◆ Exercise aim ◆
Below are several entries. Transcribe exactly those lines that fall from the one with "Centella Toning Toner" through the one with "tax: 12.32 -> 9.40", end lines included.

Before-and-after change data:
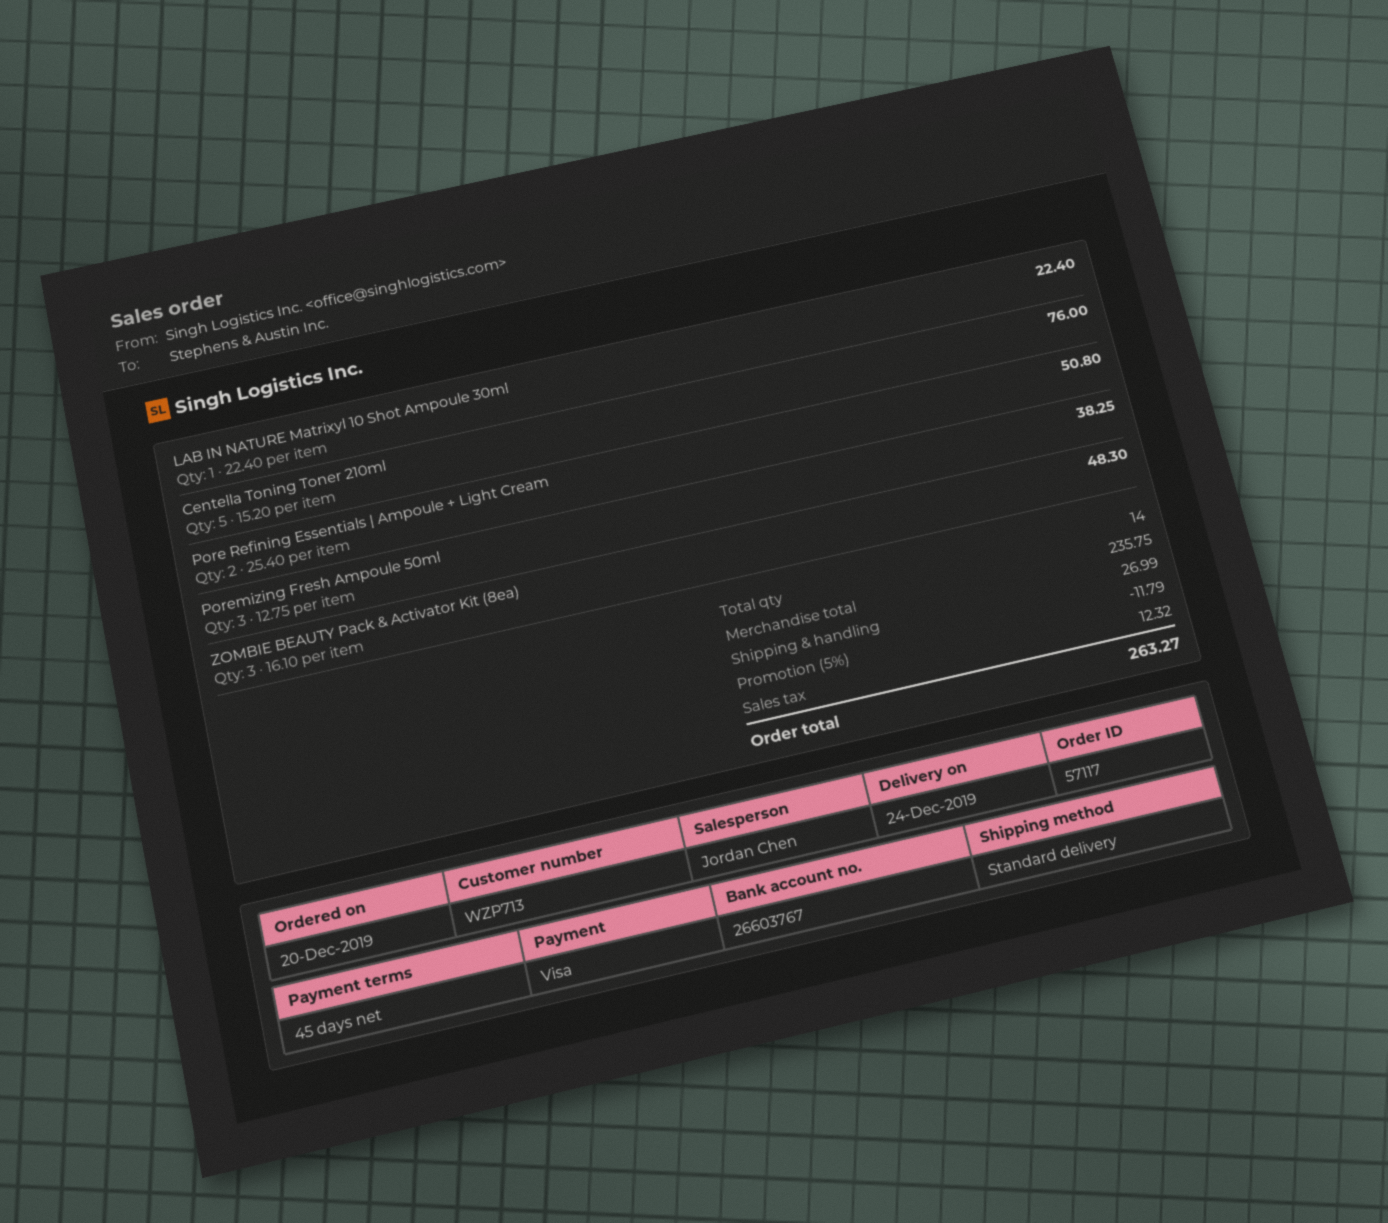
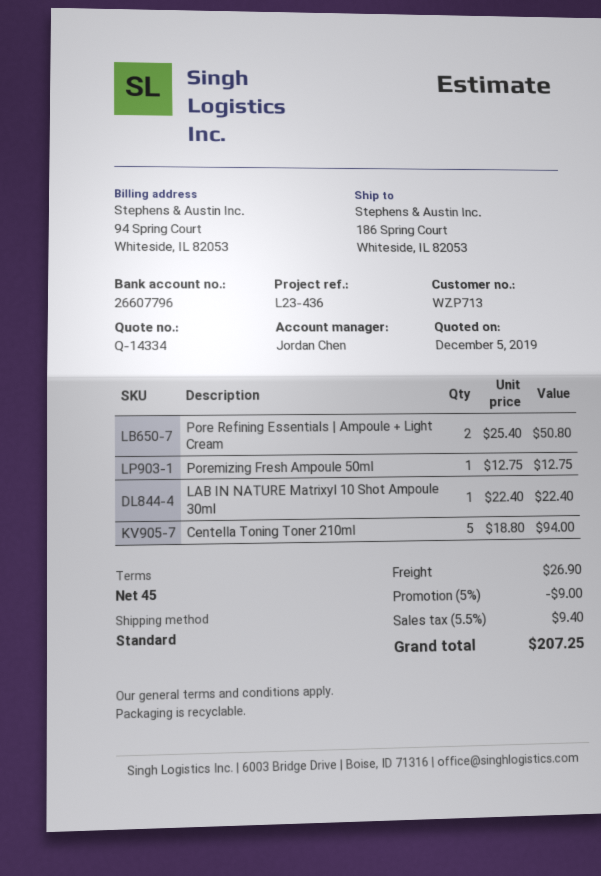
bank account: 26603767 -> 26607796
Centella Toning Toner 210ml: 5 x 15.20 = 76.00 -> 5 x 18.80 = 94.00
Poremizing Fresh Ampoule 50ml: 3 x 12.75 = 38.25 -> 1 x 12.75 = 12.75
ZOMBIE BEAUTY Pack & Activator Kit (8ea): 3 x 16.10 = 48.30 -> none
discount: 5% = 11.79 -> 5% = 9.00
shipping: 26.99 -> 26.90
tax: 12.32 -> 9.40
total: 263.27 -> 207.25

◆ Result of the task ◆
Centella Toning Toner 210ml: 5 x 15.20 = 76.00 -> 5 x 18.80 = 94.00
Poremizing Fresh Ampoule 50ml: 3 x 12.75 = 38.25 -> 1 x 12.75 = 12.75
ZOMBIE BEAUTY Pack & Activator Kit (8ea): 3 x 16.10 = 48.30 -> none
discount: 5% = 11.79 -> 5% = 9.00
shipping: 26.99 -> 26.90
tax: 12.32 -> 9.40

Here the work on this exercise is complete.